[Before-and-after change records]
- - - - - - -

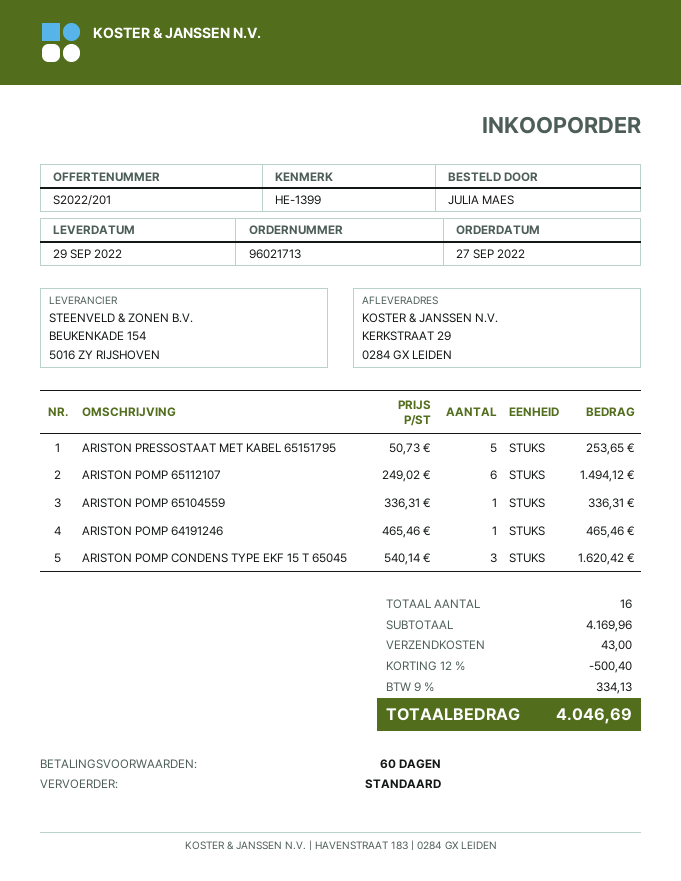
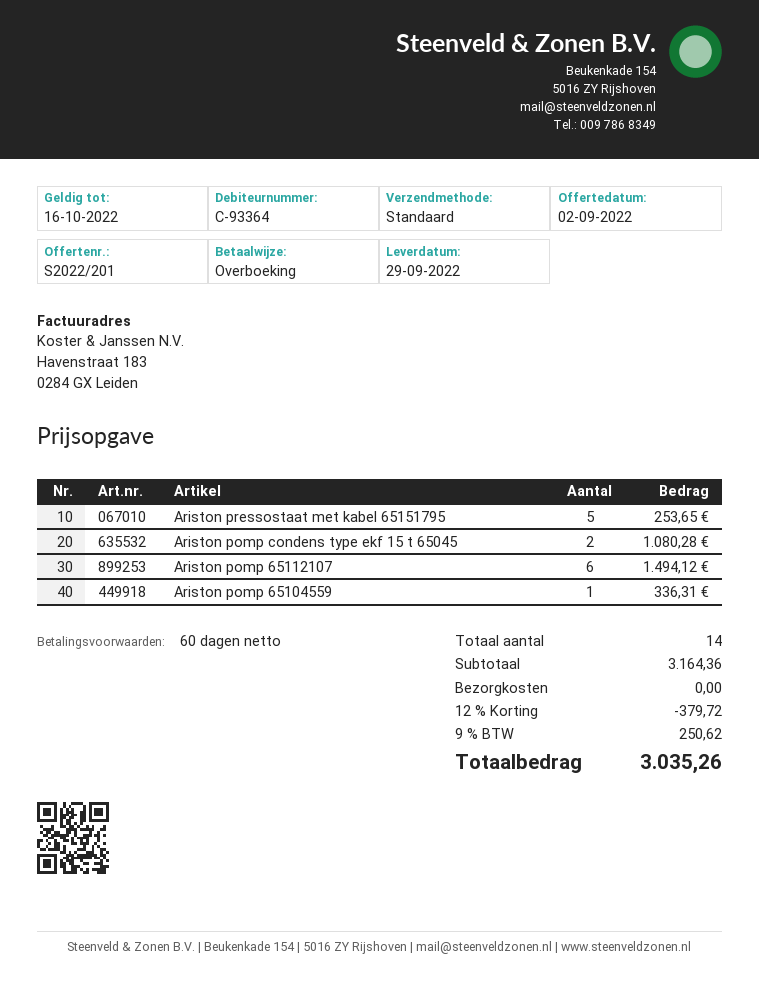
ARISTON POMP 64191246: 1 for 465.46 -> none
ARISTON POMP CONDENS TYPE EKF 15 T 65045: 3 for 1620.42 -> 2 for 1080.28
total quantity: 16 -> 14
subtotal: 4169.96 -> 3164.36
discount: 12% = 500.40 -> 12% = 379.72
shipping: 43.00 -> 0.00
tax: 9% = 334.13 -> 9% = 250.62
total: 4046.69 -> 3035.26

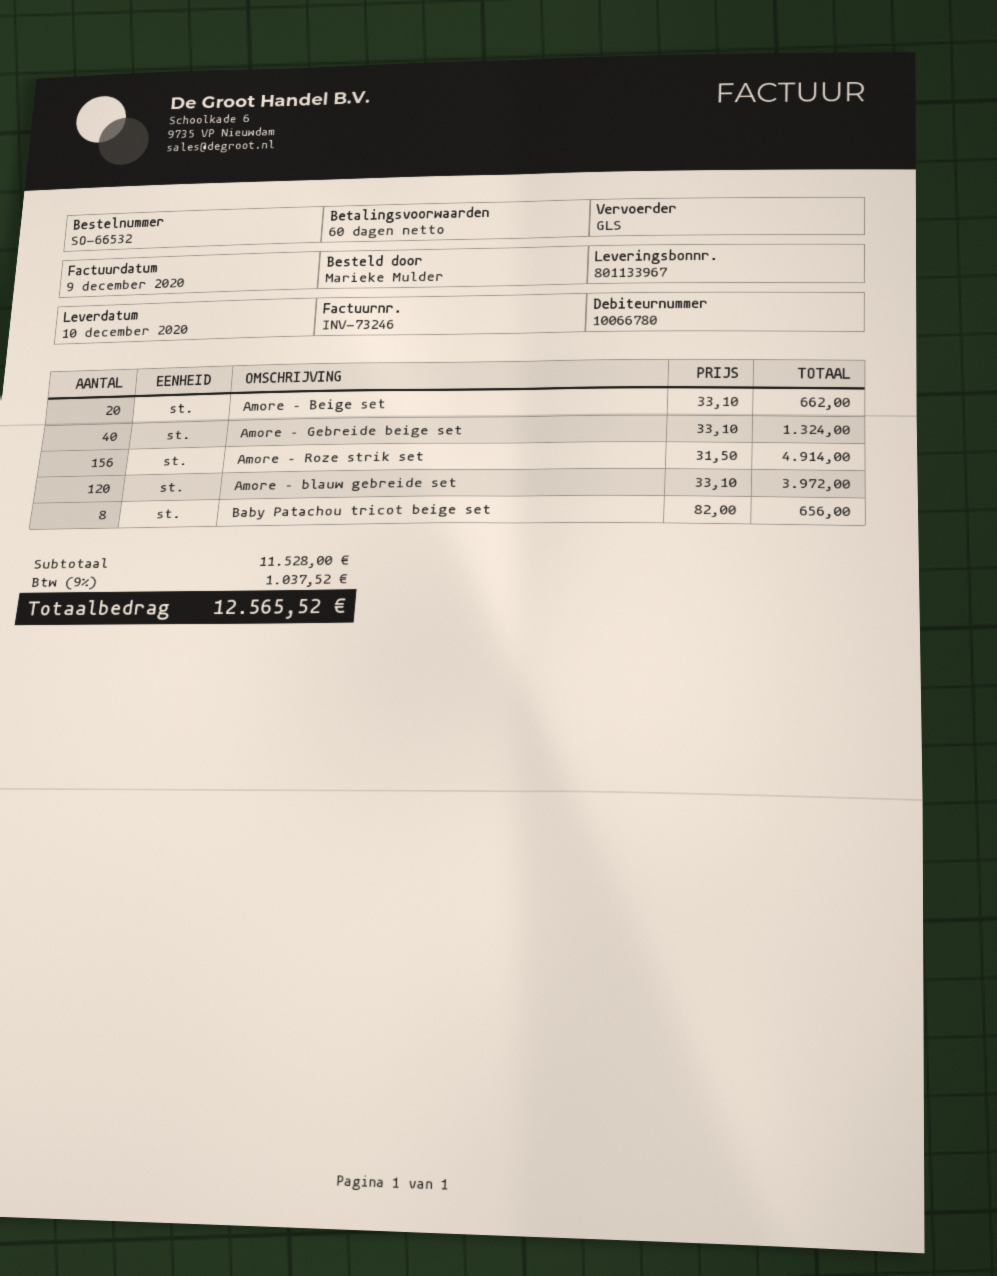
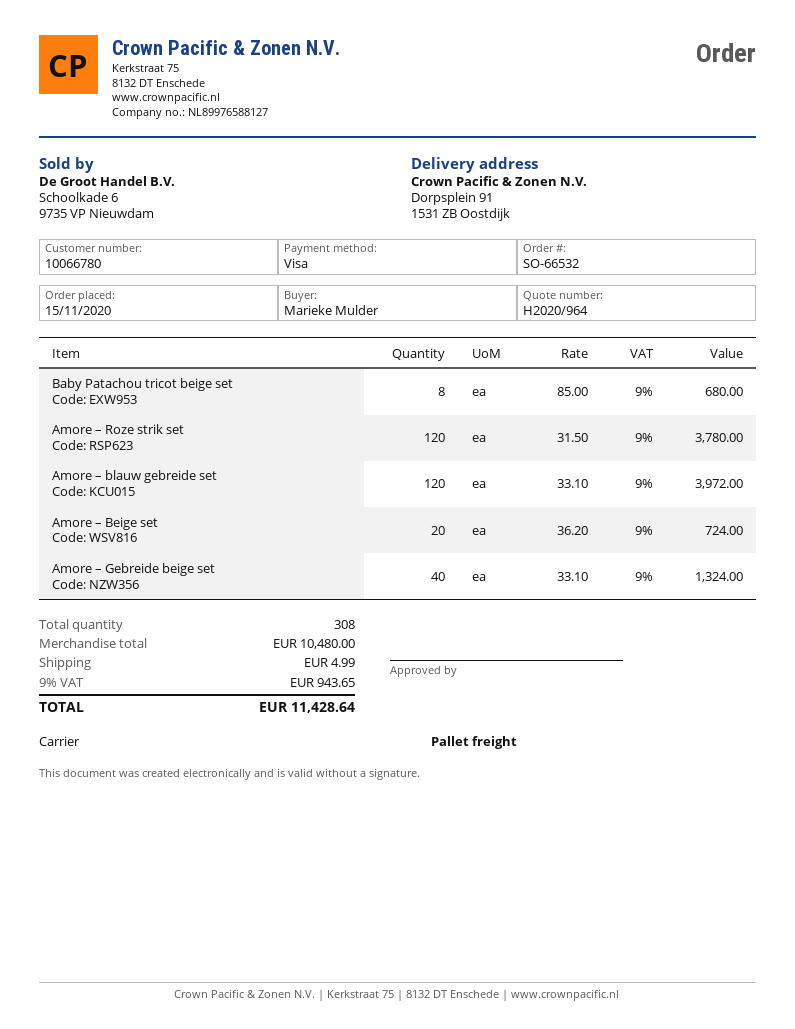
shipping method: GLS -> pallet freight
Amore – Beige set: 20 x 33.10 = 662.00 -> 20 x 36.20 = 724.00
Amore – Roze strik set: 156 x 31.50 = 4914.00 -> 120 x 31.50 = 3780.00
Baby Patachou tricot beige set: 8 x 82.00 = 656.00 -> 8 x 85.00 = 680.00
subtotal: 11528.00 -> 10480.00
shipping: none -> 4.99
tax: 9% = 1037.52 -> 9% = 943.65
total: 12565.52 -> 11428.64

- - - - - - -

== Aim of the task ==
Print again, exactly, the lines of the records above from the first line through the line with "Amore – Beige". No pictures.

== Written answer ==
ARISTON POMP 64191246: 1 for 465.46 -> none
ARISTON POMP CONDENS TYPE EKF 15 T 65045: 3 for 1620.42 -> 2 for 1080.28
total quantity: 16 -> 14
subtotal: 4169.96 -> 3164.36
discount: 12% = 500.40 -> 12% = 379.72
shipping: 43.00 -> 0.00
tax: 9% = 334.13 -> 9% = 250.62
total: 4046.69 -> 3035.26

shipping method: GLS -> pallet freight
Amore – Beige set: 20 x 33.10 = 662.00 -> 20 x 36.20 = 724.00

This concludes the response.